Concrètement, comment ? Nous avons imaginé le concept de “zones d’urgence temporaires de la fête”. Nous identifions actuellement sur tous le territoire français des espaces extérieurs appartenant aux collectivités locales et qui accueilleraient tous types de manifestations culturelles. Ce sont des zones dans lesquelles on appliquerait des protocoles sanitaires clairs. Par exemple, le Magazine Club pourrait organiser des événements “hors les murs” dans ces ZUT le temps qu’il puisse rouvrir. Ça ne sera certes pas un retour d’activité à plein régime, mais une reprise qui durerait un, deux ou trois ans. Les artistes, établissements ou techniciens pourraient ainsi se remettre au boulot, payer quelques dettes. Nous souhaitons aussi privilégier les circuits courts artistiques.

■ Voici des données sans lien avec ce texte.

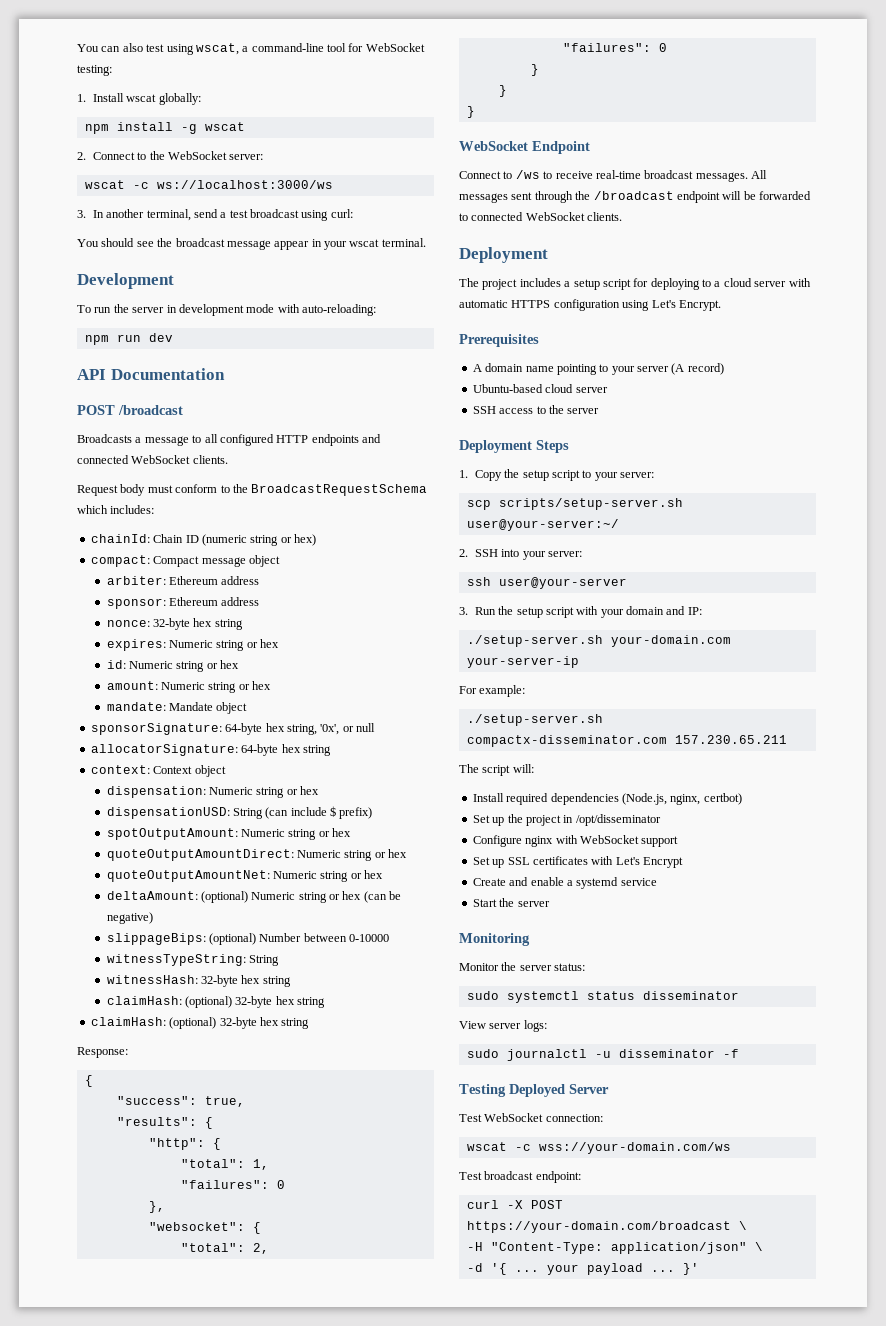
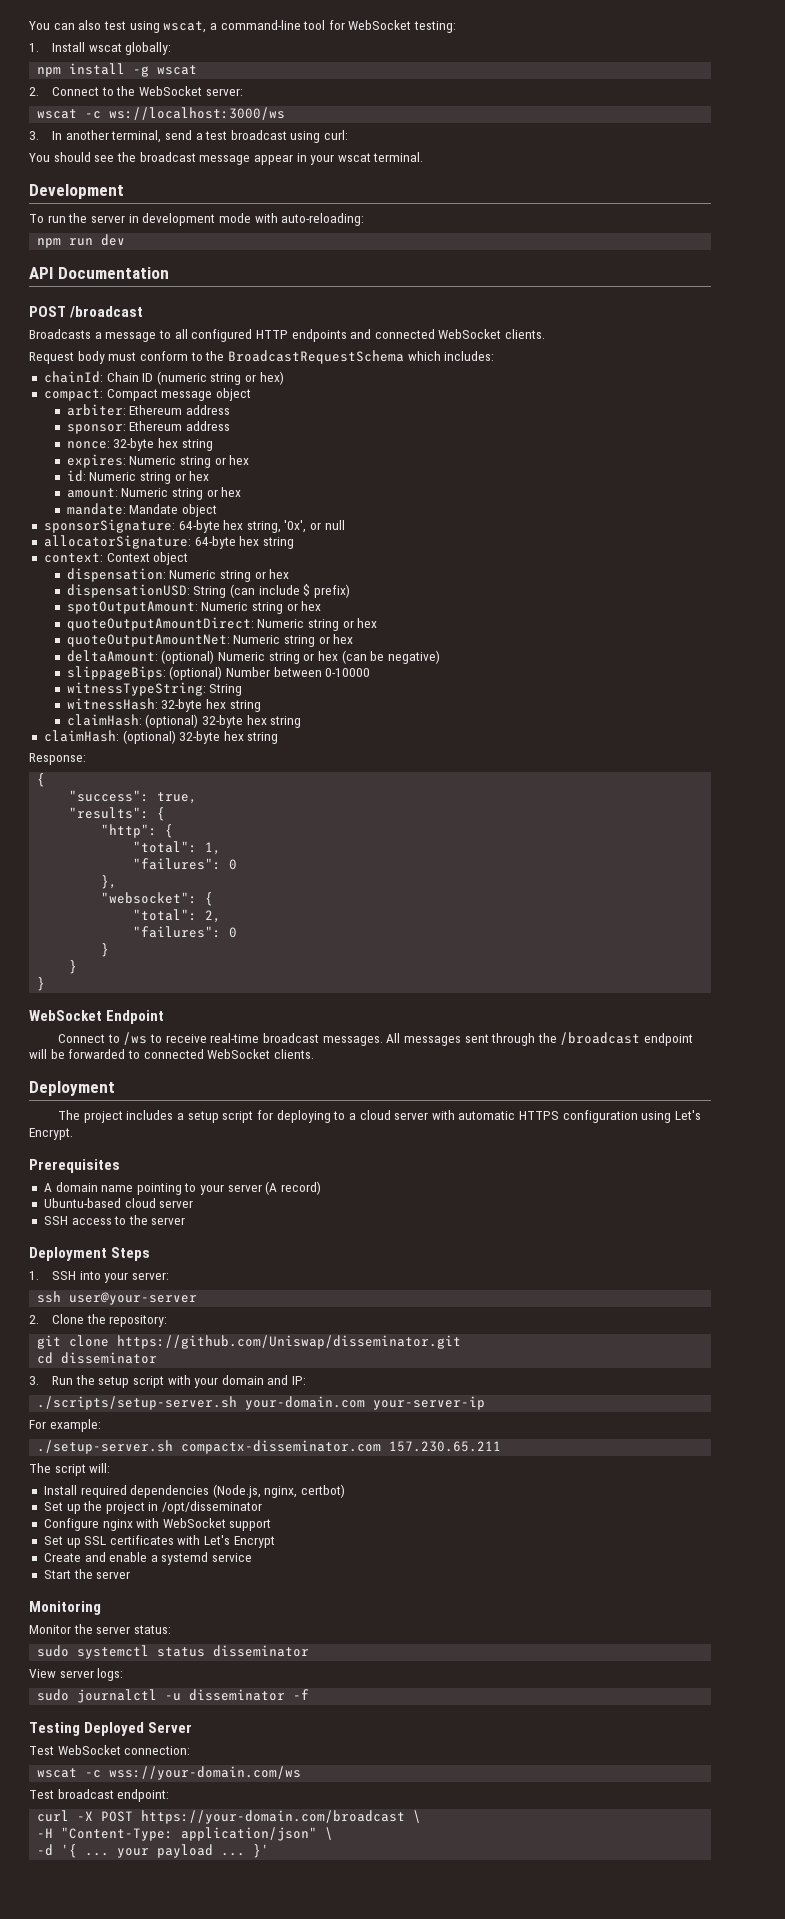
- 1. Copy the setup script to your server:
- scp scripts/setup-server.sh user@your-server:~/
- 2. SSH into your server:
+ 1. SSH into your server:
+ 2. Clone the repository:
+ git clone https://github.com/Uniswap/disseminator.git
+ cd disseminator
- ./setup-server.sh your-domain.com your-server-ip
+ ./scripts/setup-server.sh your-domain.com your-server-ip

C’est-à-dire ? Plutôt que d’inviter des têtes d’affiches internationales payées 10 000 euros pour jouer deux heures, il s’agirait de privilégier les jeunes artistes de notre département, de notre ville. Nous souhaiterions imposer 90 à 95 % de programmation locale, c’est indispensable. Tout cela favoriserait aussi une vision plus écologique, épargnant notre impact carbone (via les transports par les avions, par exemple). Nous visons par la même occasion une plus grande parité, intégrant plus encore les minorités sexuelles ou ethniques, reconstruisant ainsi tout un secteur sur des bases plus équitables.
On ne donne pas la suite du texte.